View the original article here

Tuesday, February 25, 2014

Antarctica's Pine Island Glacier responsive to weather variability

New research released in Science this month indicates the loss of Pine Island Glacier in West Antarctica is a lot more prone to weather and sea variability than in the beginning thought. Findings with a team of researchers at British Antarctic Survey, along with other institutions, show large fluctuations within the sea warmth in Pine Island Bay. They learned that oceanic melting from the ice shelf into that the glacier flows decreased by 50 percent between 2010 and 2012, which might have been because of a La Nin? weather event.

Pine Island Glacier has thinned continuously throughout past decades driven by an acceleration in the flow. The acceleration is regarded as triggered by loss from the floating ice shelf produced because the glacier 35mm slides in to the ocean. Comprehending the processes driving ice shelf loss and also the glacier's fact is answer to assessing just how much it'll lead to rising ocean levels.
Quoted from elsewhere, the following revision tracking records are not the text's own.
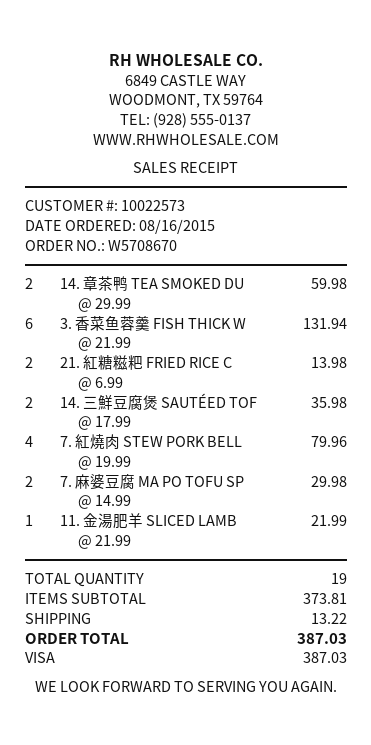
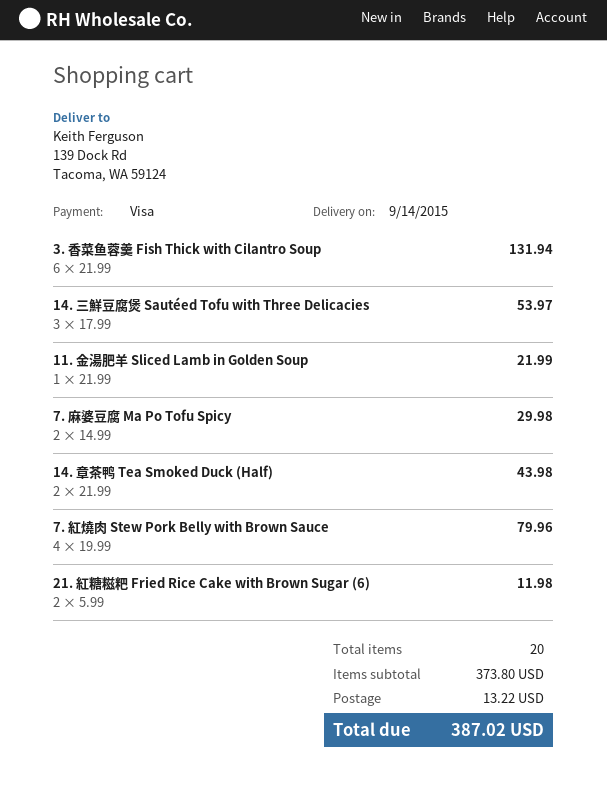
14. 章茶鸭 TEA SMOKED DU: 2 x 29.99 = 59.98 -> 2 x 21.99 = 43.98
21. 紅糖糍粑 FRIED RICE C: 2 x 6.99 = 13.98 -> 2 x 5.99 = 11.98
14. 三鮮豆腐煲 SAUTÉED TOF: 2 x 17.99 = 35.98 -> 3 x 17.99 = 53.97
total quantity: 19 -> 20
subtotal: 373.81 -> 373.80
total: 387.03 -> 387.02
It is known much from the loss is because of an in-depth oceanic inflow of Circumpolar Deep Water (CDW) around the continental shelf neighbouring the glacier. This warmer water then gets into a cavity underneath the ice shelf melting it from below.

The passage of the warmer water is made simpler through the unpinning from the ice shelf from an underwater ridge. The ridge had, essentially, behaved like a wall stopping warmer water from dealing with the thickest area of the shelf. This ungrounding event was one of the leading driving forces behind the glacier's rapid change.

In '09, a greater CDW volume and temperature in Pine Island Bay led to a rise in ice shelf melting in comparison towards the before dimensions were drawn in 1994. But findings produced in The month of january 2012, and reported now in Science, reveal that sea melting from the glacier was the cheapest ever recorded. The top thermocline (the layer separating cold surface water and warm deep waters) was discovered to be about 250 metres much deeper in comparison with every other year that dimensions exist.

This decreased thermocline reduces the quantity of warmth flowing within the ridge. High definition simulations from the sea circulation within the ice shelf cavity show the ridge blocks the greatest sea waters from reaching the thickest ice. So its presence improves the ice shelf's sensitivity to climate variability since any alterations in the thermocline can transform the quantity of warmth blocking through.

The fluctuations in temperature recorded through the team might be described by particular weather conditions. In The month of january 2012 the dramatic cooling from the sea round the glacier is thought to become because of a rise in easterly winds triggered with a strong La Nin? event within the tropical Gulf Of Mexico. The winds flow in the west.

The findings suggest there's an intricate interplay between geological, oceanographic and weather processes. The research stresses the significance of both local geology and climate variability in sea melting in this area.

Lead author, Dr Pierre Dutrieux, from British Antarctic Survey (BAS) stated: "We found sea melting from the glacier was the cheapest ever recorded, and under 1 / 2 of that noticed in 2010. This enormous, and unpredicted, variability opposes the common view that the easy and steady sea warming in the area is deteriorating free airline Antarctic Ice Sheet. These results show the ocean-level contribution from the ice sheet is affected by weather variability over an array of time scales."

Co-author, Professor Adrian Jenkins, also from BAS, added: "It's not a lot the sea variability, that is modest in comparison with lots of areas of the sea, however the extreme sensitivity from the ice shelf to such modest alterations in sea qualities that required us unexpectedly. That sensitivity is because of a submarine ridge underneath the ice shelf which was only discovered in '09 when an Autonomous Underwater Vehicle planned the seabed underneath the ice. These new experience claim that the current good reputation for ice shelf melting and loss continues to be a lot more variable than formerly suspected and prone to climate variability driven in the tropics."